Tenía un prominente barrigón que la arrastraba por el suelo. Un 13 de junio, la romántica perrita Hades dio a luz al poeta Adonis. Ese día, mientras mi hija y esposo se dirigían a la velada cultural de boleros, yo buscaba a Hades sin éxito. Finalmente, la encontré escondida entre unos trapos, relamiéndose. Le dije a mi familia: «Vamos a tener perritos».

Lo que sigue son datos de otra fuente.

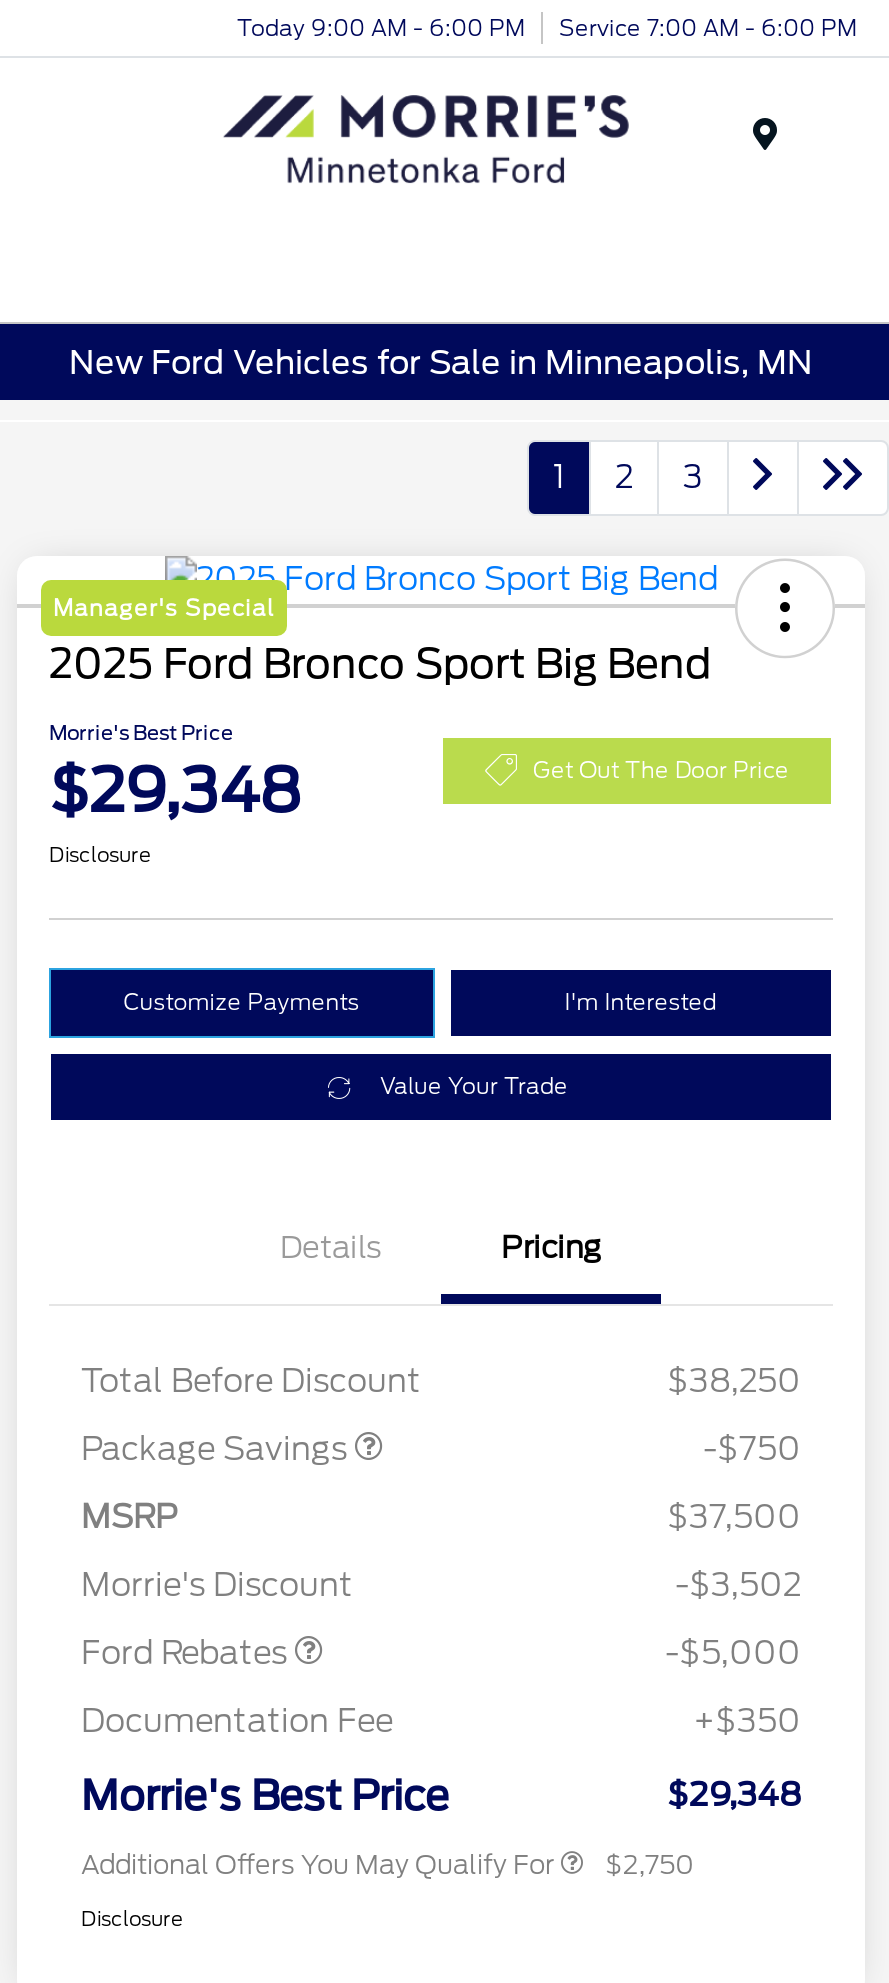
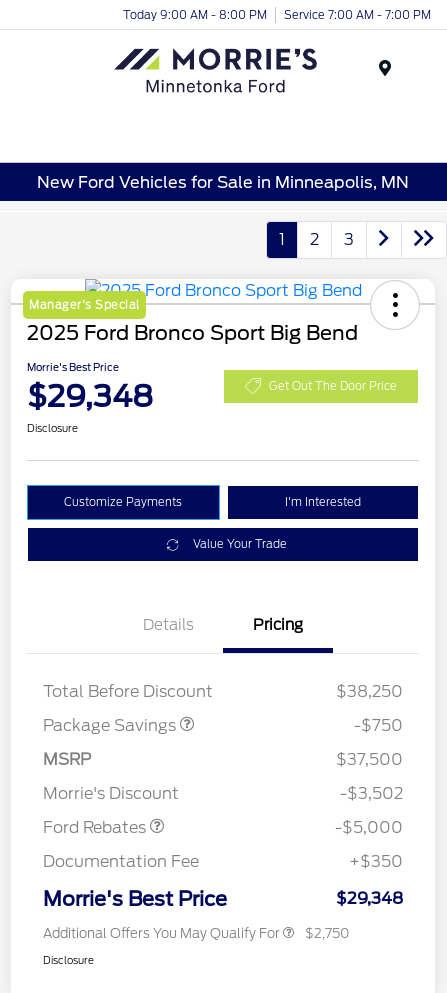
- Today 9:00 AM - 6:00 PM
+ Today 9:00 AM - 8:00 PM

- Service 7:00 AM - 6:00 PM
+ Service 7:00 AM - 7:00 PM
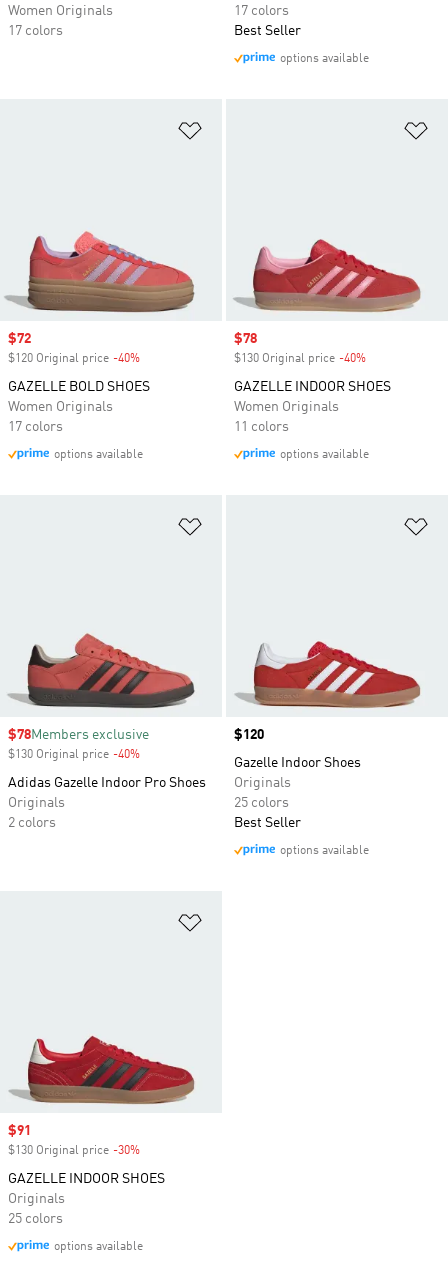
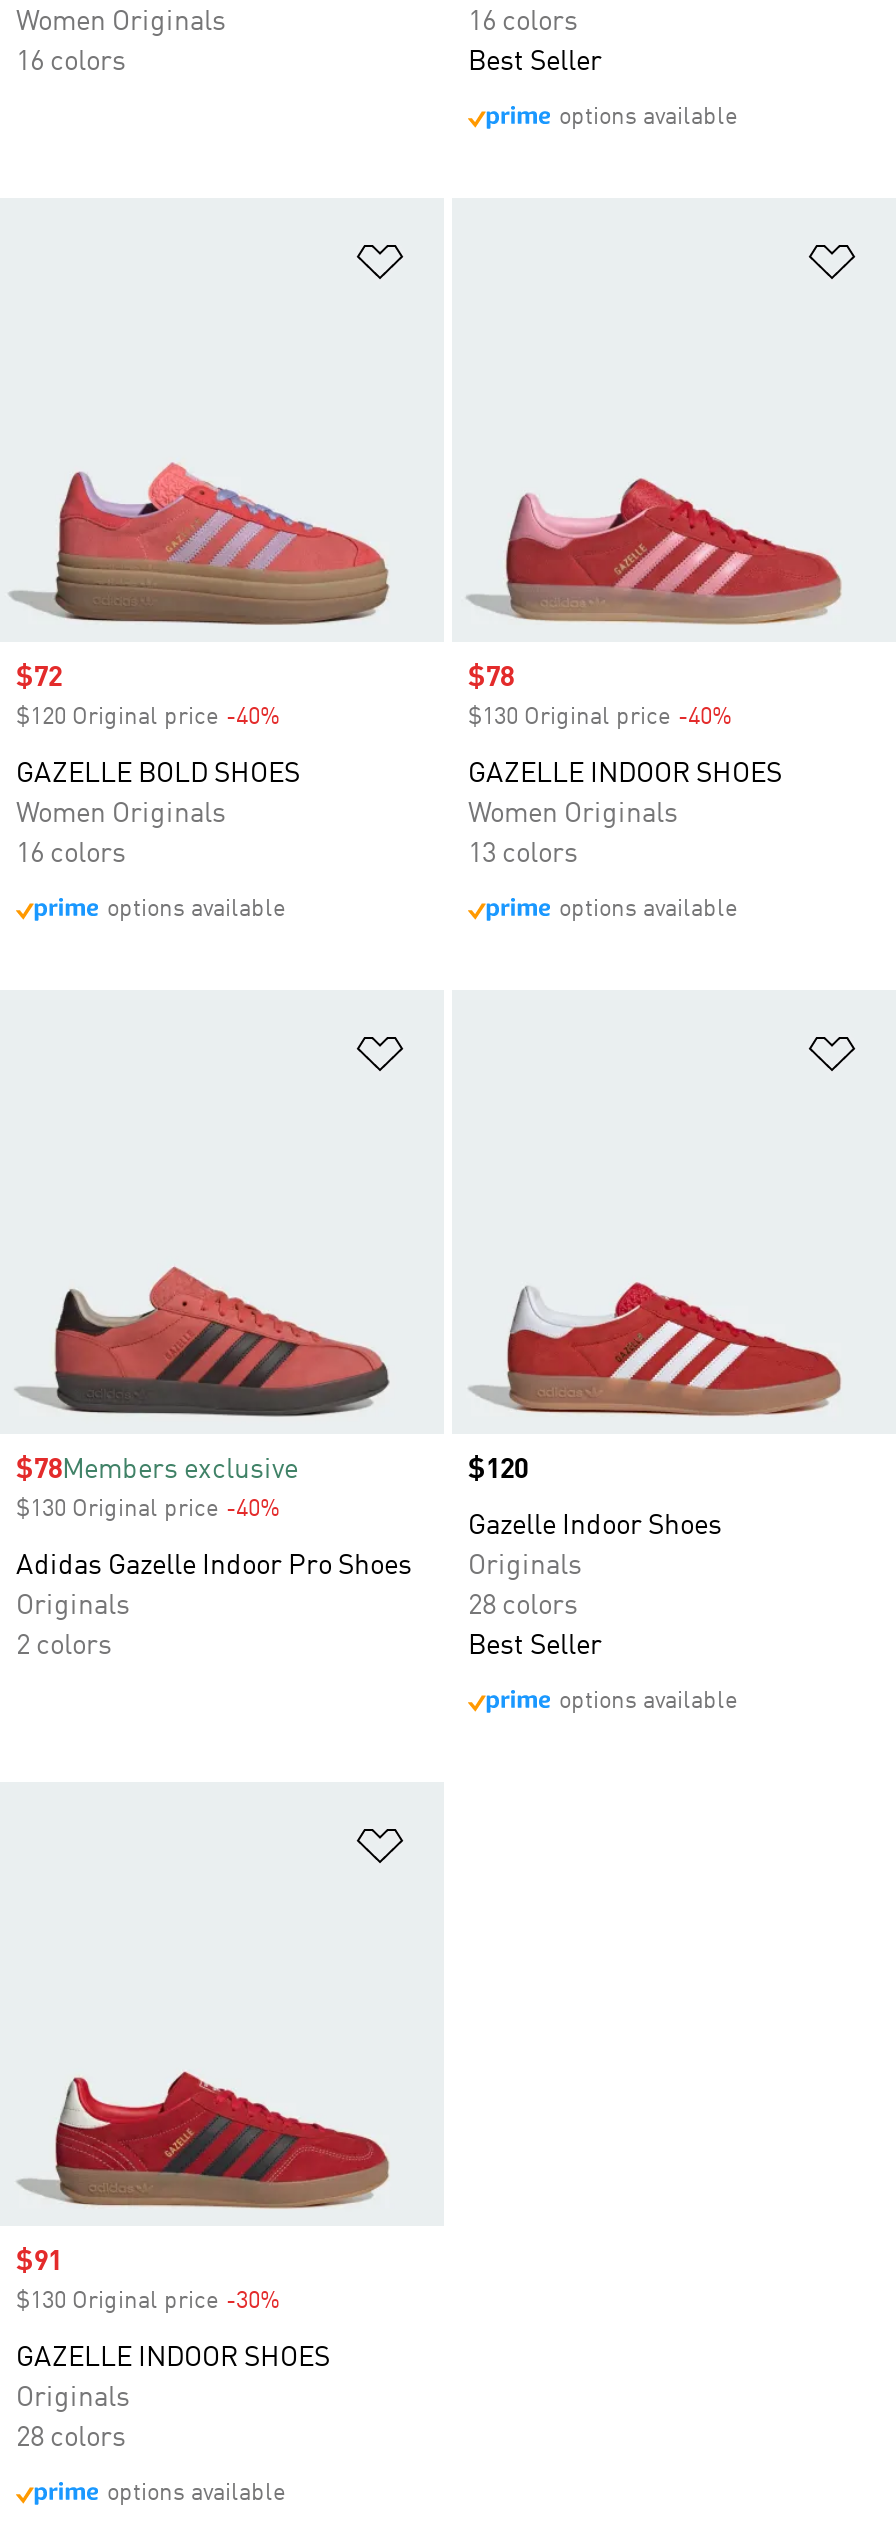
- 17 colors
+ 16 colors

- 17 colors
+ 16 colors

- 17 colors
+ 16 colors

- 11 colors
+ 13 colors

- 25 colors
+ 28 colors

- 25 colors
+ 28 colors
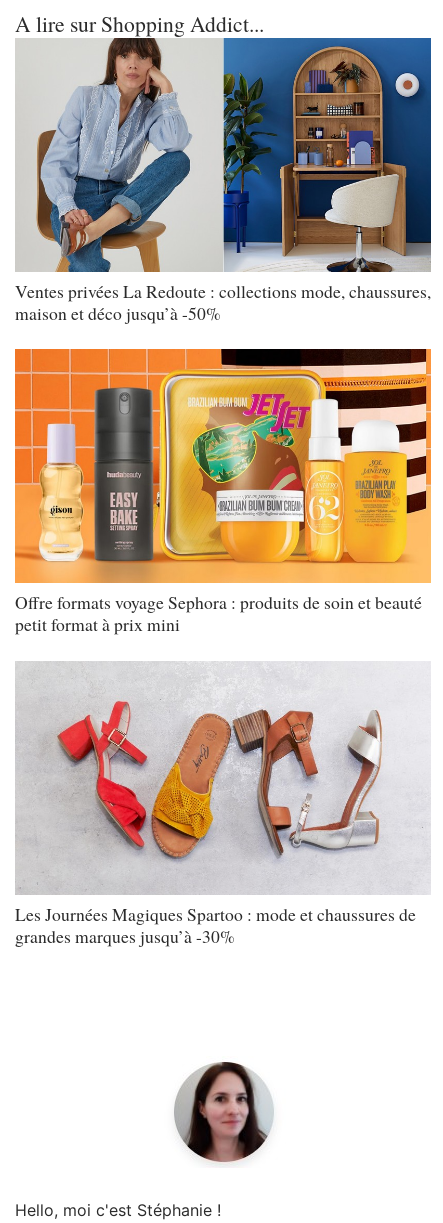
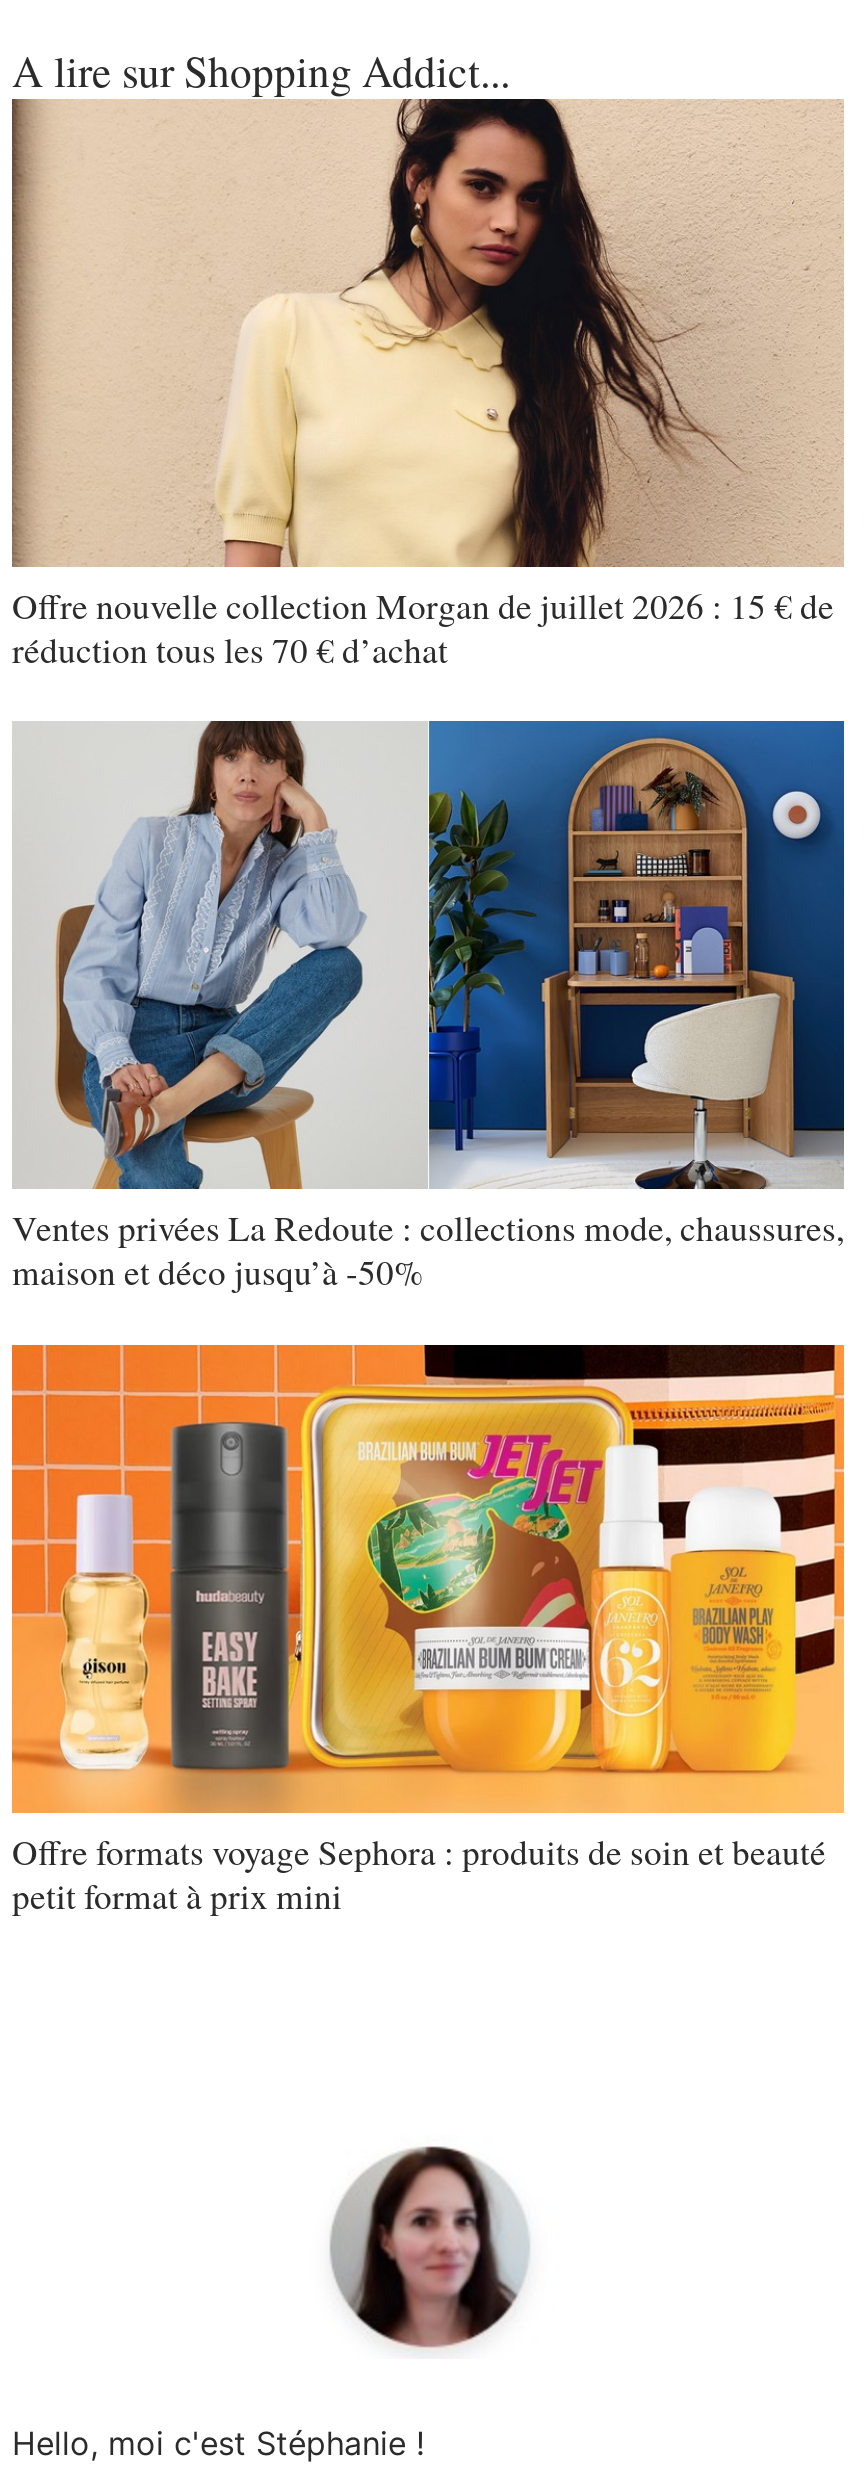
+ [image]
+ Offre nouvelle collection Morgan de juillet 2026 : 15 € de
+ réduction tous les 70 € d’achat

moved down: [image] | Ventes privées La Redoute : collections mode, chaussures, | maison et déco jusqu’à -50% | Offre formats voyage Sephora : produits de soin et beauté | petit format à prix mini

- [image]
- Les Journées Magiques Spartoo : mode et chaussures de
- grandes marques jusqu’à -30%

La tarde-noche fue inolvidable. Recordaba haber asistido a partos de animales. Hasta casi las diez de la noche, Hades corría, se escondía, mordía trapos y arañaba el suelo. Sin embargo, no dilataba ni perdía líquidos. La acaricié y sus ojitos miedosos no se apartaban de los míos. Aullaba. Comencé a masajear su panza, nariz, cabeza y nuca. Finalmente, comenzó a dilatar. «Tú puedes, Hades. Puja», le decía, pero a pesar de sus esfuerzos, nada salía. Varias veces, quiso dormir, pero la animaba: «Hades, puja. El perrito está por venir. Puja, Hades…». Le humedecía el hocico y la hacía caminar un poco. Continuamos así hasta que finalmente salió un cachorro peludo, blanco como la nieve, gordo e inmenso. Hades cortó el cordón y se comió la placenta, limpiando al pequeño. Lo revisé y sentí algo. Le dije que pujara de nuevo, y ella se acomodó para amamantar a su primogénito, el más bello de todos. Lamentablemente, este cachorro falleció el pasado 30 de junio, a los 18 años.

La bella Magdalena llora desconsoladamente. A los quince minutos, la interrumpo en sus gritos y autoagresiones. La llevo a la camilla para rememorar sus viajes y anotamos el día de su última consulta. Le digo: «Ahora estás en modo cuento». Ella habla, entiende sus recaídas y me molesta su falta de responsabilidad en las entrevistas mensuales. «Vamos a aliviar tus dolores y apegos, centrándonos en tu respiración, de forma lenta…».